Después, en otra llamada, me contó su versión: ella lo había acosado, no al revés. “No quiero que esto salga. Guárdalo. Me difamaron otra vez”, murmuró esa mañana. Su imagen, ya maltrecha, se quebró más. “Si más adelante te pido que me ayudes a redactar una respuesta, ojalá y puedas, aunque ya no quiero que siga esto, porque la verdad me ha tenido muy deprimido”, insistió, con voz de desaliento. Fue la última vez que lo oí. Prometí no publicar nada sobre ella, ni tampoco sobre él. El escándalo quedó flotando, sin resolución legal y conforme pasó el tiempo, se difuminó hacia la nada, pero sin duda dañó fuertemente su prestigio.
Considero que Bátiz vivió como dirigió: sin pausas y muchas veces sin miedo. Su batuta marcó auditorios en Londres, Nueva York, México y muchos otros países. Cruda y directa, su varita de mando marcó cada nota. “He sido necio y lo seguiré siendo hasta el último día”, me repitió alguna vez. No mentía.
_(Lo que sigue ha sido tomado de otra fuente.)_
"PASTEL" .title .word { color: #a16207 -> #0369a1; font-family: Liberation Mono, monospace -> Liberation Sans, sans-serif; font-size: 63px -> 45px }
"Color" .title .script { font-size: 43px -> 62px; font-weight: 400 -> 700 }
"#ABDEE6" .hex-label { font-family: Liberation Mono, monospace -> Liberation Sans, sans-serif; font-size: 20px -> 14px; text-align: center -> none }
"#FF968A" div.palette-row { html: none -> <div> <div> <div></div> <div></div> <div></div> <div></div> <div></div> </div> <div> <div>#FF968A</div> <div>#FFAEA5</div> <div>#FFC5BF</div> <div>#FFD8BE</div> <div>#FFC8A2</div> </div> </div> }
Se fue con un Santo en la familia, una orquesta en la cima y un escándalo en las alforjas, que dio mucho de qué hablar. Su historia no admitió grises: desafió el silencio, pero el silencio lo alcanzó finalmente ayer domingo. Y recordé que en un país que tapa sus fallos con excusas, él fue siempre un desafío constante.
A Enrique Bátiz, al Maestro Bátiz, lo admiraron, lo temieron, lo insultaron, lo acusaron y hasta lo odiaron y confrontaron —y me consta, porque lo viví personalmente—, pero nadie lo pasó por alto, ni siquiera la muerte.